(Structured diff data)
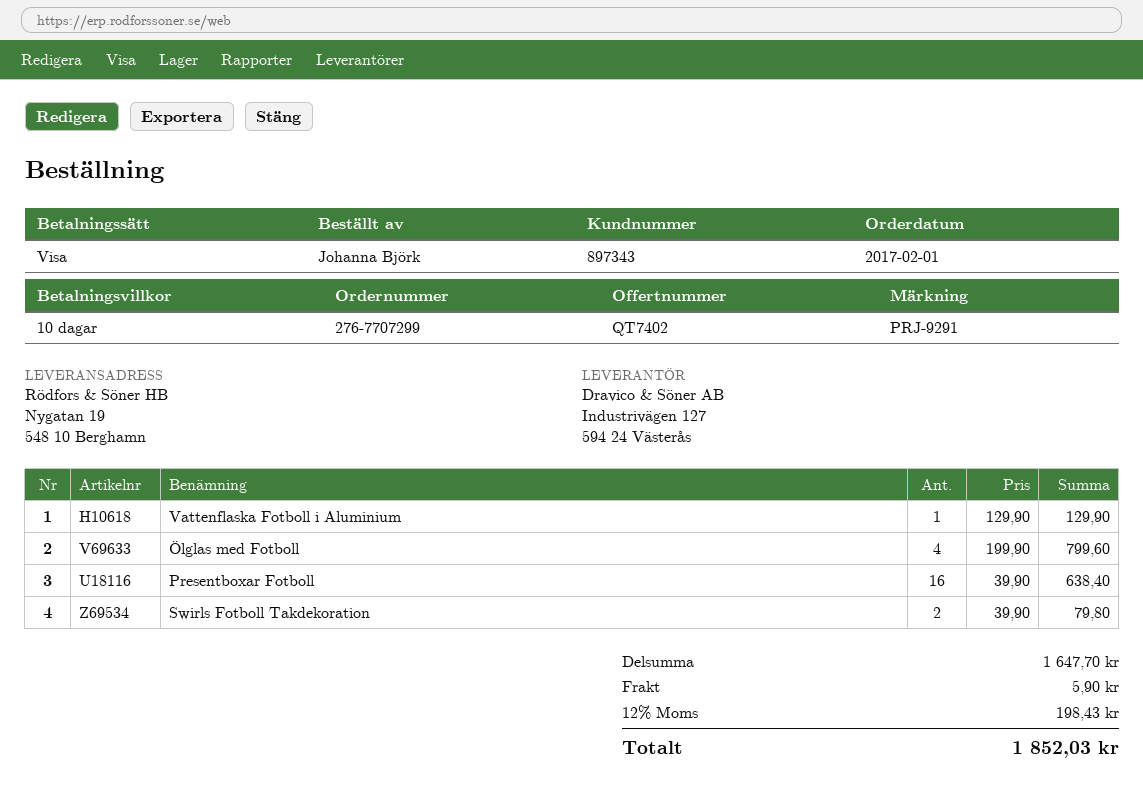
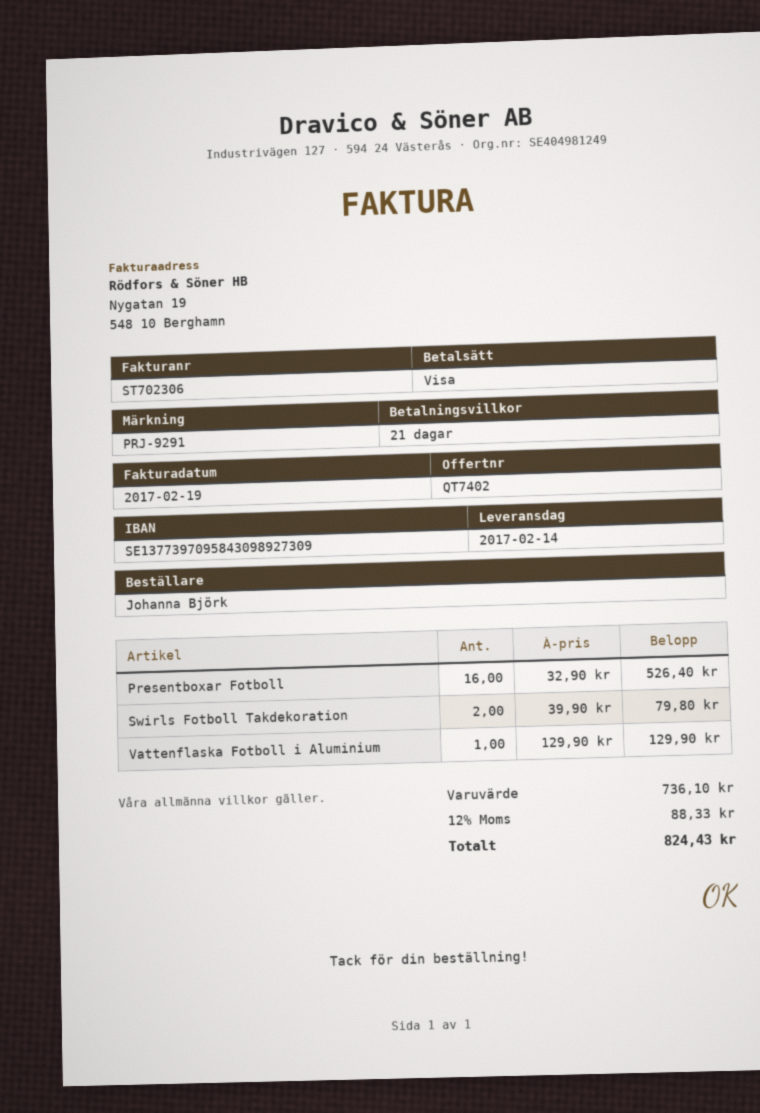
payment terms: 10 days -> 21 days
Ölglas med Fotboll: 4 x 199.90 = 799.60 -> none
Presentboxar Fotboll: 16 x 39.90 = 638.40 -> 16 x 32.90 = 526.40
subtotal: 1647.70 -> 736.10
shipping: 5.90 -> none
tax: 12% = 198.43 -> 12% = 88.33
total: 1852.03 -> 824.43

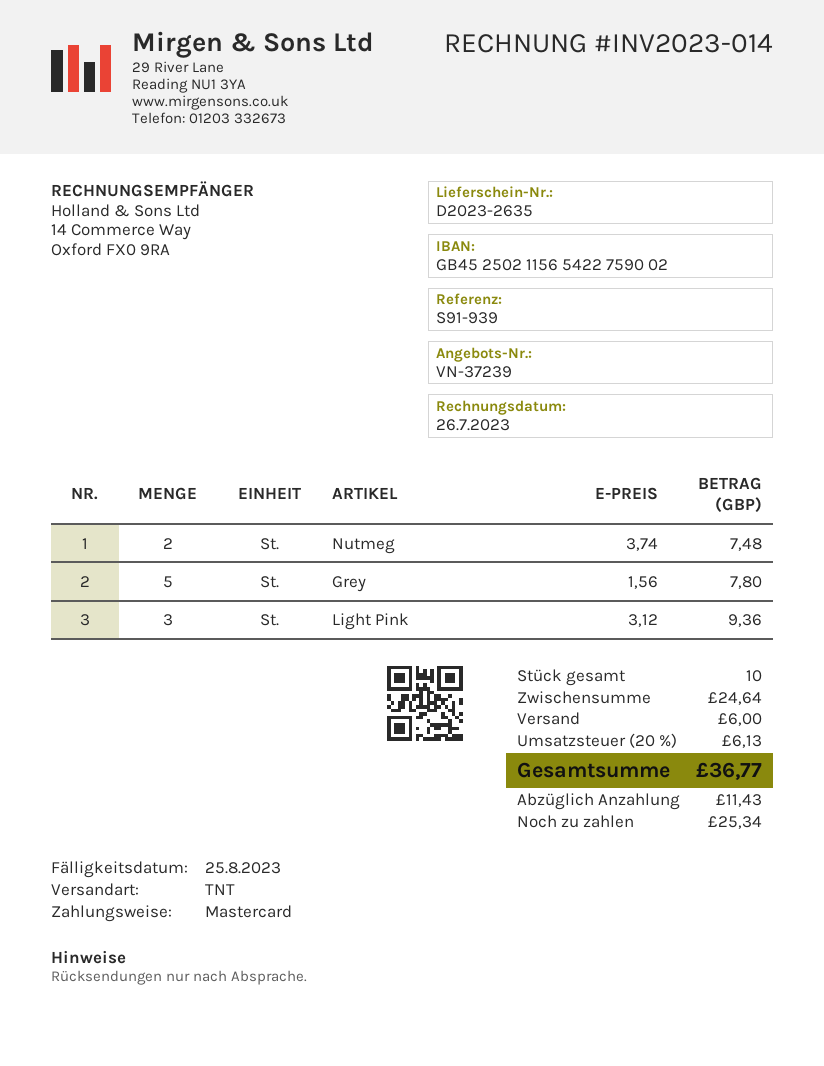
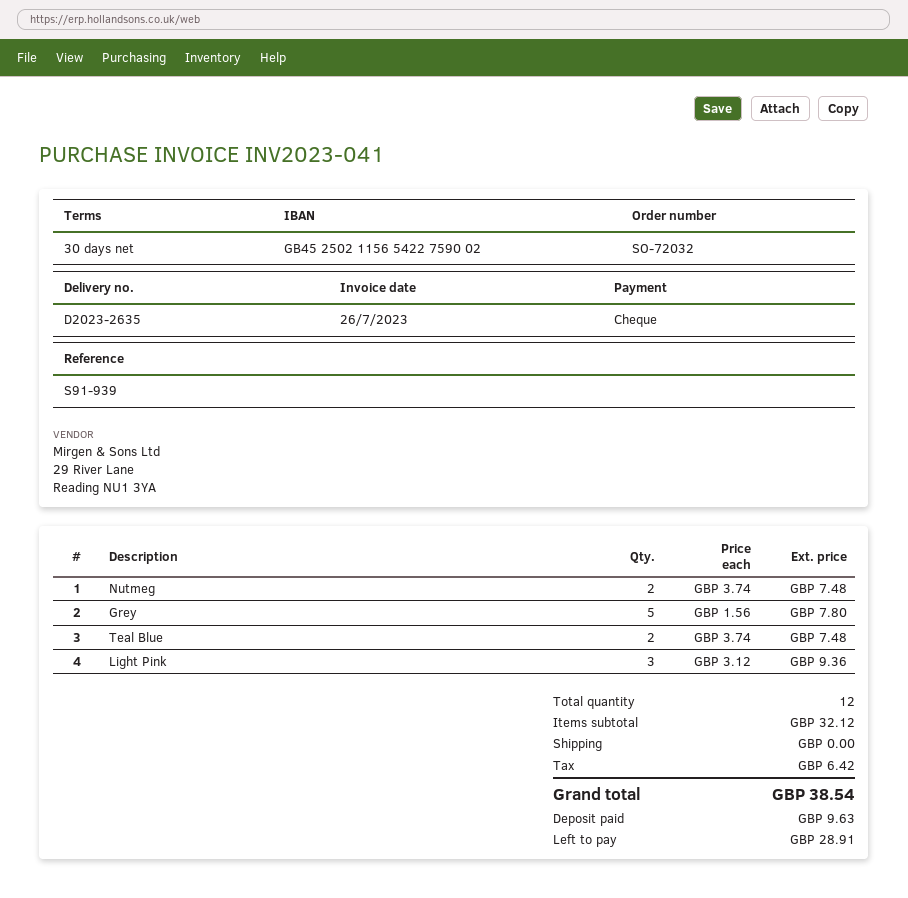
invoice number: INV2023-014 -> INV2023-041
payment method: Mastercard -> cheque
Teal Blue: none -> 2 x 3.74 = 7.48
total quantity: 10 -> 12
subtotal: 24.64 -> 32.12
shipping: 6.00 -> 0.00
tax: 6.13 -> 6.42
total: 36.77 -> 38.54
deposit: 11.43 -> 9.63
balance: 25.34 -> 28.91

→ **Description of the task**: When a line above contains the string "subtotal", copy that line.

→ **Solution to the problem**:
subtotal: 1647.70 -> 736.10
subtotal: 24.64 -> 32.12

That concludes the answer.